As retailers face ongoing shortages, yet another wave of panic buying, and a frenzied upcoming holiday shopping season, Walmart is hiring for 20,000 new permanent positions in its supply chain operations. But where will these workers come from?
The retail giant is seeking full- and part-time order pickers, freight handlers, forklift operators, technicians and managers at more than 250 Walmart and Sam’s Club transportation offices and distribution and fulfillment centers. Last year, the company also hired about 20,000 people at e-commerce facilities and pop-up fulfillment sites to support the intensified digital demand. But these were seasonal workers. The current focus on permanent positions showcases the growing importance of expert distribution and delivery.
Yet even with an average pay of $20.37 an hour for supply chain employees and perks such as bonuses and free college tuition, these positions will be tough to fill. For starters, the work tends to be more physically demanding than other roles and also may require availability during overnight shifts.

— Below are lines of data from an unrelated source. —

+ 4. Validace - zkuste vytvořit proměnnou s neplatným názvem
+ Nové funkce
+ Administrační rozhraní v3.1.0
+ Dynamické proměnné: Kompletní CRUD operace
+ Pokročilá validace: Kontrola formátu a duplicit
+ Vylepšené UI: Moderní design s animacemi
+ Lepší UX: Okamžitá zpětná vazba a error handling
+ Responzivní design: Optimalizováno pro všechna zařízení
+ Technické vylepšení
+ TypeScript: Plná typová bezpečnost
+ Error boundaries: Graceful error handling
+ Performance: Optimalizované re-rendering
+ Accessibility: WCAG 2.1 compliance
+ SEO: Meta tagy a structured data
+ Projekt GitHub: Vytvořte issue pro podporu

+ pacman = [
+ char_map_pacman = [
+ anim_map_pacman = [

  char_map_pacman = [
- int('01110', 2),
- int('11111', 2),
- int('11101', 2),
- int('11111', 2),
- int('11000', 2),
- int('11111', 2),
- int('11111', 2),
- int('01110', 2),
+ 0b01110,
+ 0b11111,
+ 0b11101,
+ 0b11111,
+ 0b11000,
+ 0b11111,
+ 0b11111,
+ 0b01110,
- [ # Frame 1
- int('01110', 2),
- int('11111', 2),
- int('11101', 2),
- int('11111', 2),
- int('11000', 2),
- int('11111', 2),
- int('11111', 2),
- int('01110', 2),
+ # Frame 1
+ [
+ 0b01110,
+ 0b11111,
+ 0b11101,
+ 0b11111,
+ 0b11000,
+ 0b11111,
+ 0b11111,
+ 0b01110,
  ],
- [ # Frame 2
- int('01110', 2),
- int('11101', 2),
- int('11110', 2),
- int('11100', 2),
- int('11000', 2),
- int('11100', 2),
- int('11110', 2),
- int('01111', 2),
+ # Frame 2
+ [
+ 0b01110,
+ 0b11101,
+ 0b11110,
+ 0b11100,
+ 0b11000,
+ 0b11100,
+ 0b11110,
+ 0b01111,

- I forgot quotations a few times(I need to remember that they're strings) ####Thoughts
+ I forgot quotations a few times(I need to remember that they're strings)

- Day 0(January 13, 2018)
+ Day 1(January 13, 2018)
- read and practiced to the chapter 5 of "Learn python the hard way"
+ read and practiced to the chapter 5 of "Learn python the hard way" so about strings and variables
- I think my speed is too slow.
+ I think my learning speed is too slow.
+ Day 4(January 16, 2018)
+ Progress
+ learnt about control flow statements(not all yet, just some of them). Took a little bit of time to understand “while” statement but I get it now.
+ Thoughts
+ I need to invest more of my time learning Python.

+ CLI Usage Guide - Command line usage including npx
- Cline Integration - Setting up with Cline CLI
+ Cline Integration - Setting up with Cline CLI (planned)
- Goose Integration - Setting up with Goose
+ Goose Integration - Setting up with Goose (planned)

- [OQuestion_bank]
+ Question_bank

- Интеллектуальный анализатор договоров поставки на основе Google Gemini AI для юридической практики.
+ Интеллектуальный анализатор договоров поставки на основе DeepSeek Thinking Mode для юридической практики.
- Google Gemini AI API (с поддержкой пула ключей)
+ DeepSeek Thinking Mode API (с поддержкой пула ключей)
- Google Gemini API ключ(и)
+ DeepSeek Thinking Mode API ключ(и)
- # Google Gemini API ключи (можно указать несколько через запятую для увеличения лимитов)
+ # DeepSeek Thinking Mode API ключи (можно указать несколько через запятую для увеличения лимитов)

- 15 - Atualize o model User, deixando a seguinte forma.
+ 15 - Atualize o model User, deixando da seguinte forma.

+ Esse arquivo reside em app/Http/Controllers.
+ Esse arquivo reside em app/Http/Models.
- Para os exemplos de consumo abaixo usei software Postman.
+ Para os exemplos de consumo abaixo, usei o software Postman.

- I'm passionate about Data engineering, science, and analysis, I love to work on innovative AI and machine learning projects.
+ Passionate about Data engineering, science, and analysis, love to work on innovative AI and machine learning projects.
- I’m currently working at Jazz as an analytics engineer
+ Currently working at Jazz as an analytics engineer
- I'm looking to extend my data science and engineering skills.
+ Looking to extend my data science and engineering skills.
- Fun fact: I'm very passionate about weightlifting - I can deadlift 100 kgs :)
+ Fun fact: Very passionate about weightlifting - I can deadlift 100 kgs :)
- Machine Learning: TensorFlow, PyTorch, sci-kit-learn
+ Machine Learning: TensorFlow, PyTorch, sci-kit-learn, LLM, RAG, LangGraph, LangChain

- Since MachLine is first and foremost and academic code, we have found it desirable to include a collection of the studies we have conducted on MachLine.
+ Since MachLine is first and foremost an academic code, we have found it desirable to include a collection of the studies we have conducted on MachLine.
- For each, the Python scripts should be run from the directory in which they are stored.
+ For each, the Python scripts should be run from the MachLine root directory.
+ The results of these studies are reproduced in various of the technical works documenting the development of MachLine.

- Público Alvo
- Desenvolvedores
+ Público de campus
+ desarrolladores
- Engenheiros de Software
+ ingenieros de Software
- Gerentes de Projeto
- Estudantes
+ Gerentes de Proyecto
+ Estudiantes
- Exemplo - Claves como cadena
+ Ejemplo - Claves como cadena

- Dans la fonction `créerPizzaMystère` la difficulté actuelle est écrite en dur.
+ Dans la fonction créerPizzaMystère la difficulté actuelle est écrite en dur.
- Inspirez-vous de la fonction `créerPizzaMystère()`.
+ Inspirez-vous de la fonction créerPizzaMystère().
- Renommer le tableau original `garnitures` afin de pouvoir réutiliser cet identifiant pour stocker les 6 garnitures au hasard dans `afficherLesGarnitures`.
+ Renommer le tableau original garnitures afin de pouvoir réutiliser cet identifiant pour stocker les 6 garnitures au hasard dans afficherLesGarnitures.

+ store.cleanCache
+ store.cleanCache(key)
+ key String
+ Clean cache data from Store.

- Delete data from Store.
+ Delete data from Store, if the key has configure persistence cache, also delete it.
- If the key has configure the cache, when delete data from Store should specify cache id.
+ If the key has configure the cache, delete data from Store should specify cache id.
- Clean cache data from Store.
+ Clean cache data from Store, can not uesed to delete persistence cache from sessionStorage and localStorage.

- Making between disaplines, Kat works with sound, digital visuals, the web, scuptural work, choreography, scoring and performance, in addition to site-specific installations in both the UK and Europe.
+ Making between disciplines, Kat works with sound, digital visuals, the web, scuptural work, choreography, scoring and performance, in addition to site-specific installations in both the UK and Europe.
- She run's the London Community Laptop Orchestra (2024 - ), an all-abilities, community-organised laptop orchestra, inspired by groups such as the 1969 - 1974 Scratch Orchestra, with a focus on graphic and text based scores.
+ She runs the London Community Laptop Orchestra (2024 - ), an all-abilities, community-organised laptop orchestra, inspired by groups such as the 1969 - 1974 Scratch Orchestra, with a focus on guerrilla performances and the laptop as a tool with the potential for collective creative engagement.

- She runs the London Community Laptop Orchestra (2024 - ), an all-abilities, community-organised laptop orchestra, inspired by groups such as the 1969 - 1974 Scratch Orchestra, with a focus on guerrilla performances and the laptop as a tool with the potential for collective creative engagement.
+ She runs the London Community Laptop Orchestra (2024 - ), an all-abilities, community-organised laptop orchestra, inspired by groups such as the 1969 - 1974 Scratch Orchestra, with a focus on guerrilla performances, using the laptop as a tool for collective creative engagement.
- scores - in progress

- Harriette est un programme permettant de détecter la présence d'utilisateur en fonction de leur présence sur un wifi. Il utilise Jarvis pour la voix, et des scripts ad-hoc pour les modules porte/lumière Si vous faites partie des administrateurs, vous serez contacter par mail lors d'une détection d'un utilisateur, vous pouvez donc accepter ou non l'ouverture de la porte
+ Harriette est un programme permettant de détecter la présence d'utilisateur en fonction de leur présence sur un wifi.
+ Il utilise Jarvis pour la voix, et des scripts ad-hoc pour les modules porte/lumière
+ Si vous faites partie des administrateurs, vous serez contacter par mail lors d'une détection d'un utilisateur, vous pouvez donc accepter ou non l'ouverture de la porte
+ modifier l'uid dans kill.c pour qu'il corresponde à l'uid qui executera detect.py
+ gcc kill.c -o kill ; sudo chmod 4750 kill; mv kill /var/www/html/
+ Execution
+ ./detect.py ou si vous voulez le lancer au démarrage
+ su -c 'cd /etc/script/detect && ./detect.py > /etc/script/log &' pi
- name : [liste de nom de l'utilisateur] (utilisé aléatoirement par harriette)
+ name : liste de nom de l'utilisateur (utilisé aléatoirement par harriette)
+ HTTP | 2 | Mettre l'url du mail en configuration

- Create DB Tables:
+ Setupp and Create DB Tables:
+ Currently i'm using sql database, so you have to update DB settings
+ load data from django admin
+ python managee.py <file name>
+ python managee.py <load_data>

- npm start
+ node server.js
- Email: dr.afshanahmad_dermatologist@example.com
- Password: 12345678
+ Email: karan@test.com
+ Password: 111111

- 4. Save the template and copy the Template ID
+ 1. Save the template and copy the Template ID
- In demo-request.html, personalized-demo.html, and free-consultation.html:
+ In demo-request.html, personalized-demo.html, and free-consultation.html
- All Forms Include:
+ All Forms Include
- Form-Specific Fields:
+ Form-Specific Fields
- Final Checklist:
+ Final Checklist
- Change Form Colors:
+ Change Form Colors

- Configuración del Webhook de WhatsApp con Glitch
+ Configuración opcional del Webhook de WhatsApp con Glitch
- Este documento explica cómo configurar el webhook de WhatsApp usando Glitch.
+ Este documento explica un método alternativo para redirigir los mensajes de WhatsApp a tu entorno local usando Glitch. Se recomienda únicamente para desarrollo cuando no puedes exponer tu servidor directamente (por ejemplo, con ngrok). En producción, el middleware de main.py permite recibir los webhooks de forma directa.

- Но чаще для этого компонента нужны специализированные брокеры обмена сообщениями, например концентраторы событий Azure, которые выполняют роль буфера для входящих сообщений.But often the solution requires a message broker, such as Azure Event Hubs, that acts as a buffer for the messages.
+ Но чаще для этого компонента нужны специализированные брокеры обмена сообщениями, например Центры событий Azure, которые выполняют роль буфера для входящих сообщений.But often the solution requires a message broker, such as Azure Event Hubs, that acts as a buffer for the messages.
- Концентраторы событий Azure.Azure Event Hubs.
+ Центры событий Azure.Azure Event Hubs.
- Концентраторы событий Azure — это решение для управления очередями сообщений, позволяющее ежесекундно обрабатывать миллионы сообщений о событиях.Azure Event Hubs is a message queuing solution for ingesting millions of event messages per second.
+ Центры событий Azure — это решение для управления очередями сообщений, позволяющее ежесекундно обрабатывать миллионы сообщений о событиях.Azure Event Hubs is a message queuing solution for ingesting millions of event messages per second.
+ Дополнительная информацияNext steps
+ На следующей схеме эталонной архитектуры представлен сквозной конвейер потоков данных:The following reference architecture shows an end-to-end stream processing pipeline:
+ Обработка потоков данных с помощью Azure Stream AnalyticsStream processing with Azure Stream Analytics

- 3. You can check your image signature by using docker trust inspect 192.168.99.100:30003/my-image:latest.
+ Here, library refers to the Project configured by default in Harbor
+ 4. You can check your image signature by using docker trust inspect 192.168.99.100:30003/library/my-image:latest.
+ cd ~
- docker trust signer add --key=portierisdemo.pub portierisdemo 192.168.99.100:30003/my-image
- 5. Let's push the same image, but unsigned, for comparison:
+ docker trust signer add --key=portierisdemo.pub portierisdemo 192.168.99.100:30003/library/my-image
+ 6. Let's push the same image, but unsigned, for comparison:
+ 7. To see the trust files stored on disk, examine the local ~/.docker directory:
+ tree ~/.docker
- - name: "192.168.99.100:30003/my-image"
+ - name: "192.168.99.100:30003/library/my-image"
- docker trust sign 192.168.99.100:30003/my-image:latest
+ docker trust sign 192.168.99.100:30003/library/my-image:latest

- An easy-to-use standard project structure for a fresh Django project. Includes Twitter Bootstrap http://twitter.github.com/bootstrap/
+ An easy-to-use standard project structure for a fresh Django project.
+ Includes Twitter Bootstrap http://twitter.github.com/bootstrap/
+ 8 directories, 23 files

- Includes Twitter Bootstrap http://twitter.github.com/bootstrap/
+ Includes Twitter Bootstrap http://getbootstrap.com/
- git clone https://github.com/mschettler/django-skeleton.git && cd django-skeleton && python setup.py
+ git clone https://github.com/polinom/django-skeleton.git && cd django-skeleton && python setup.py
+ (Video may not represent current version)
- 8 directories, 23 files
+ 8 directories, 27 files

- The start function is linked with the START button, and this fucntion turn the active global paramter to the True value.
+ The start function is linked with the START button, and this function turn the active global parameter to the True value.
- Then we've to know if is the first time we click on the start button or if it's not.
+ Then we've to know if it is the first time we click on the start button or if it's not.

Plus, as online shopping skyrockets, companies everywhere are scrambling to add warehouse and fulfillment staff, resulting in record levels of job openings. The Wall Street Journal notes that there were 1.44 million warehousing and storage workers this past July — half a million more than just five years ago.
According to CNN Business, “Everyone who has a desire to be a distribution center worker already has a job.”
Furthermore, industry roles across the board are evolving drastically after the deluge of recent market disruptions. The supply chain best practices that once kept things moving nicely are giving way to all-new approaches, which in turn transform the way people work and teams function.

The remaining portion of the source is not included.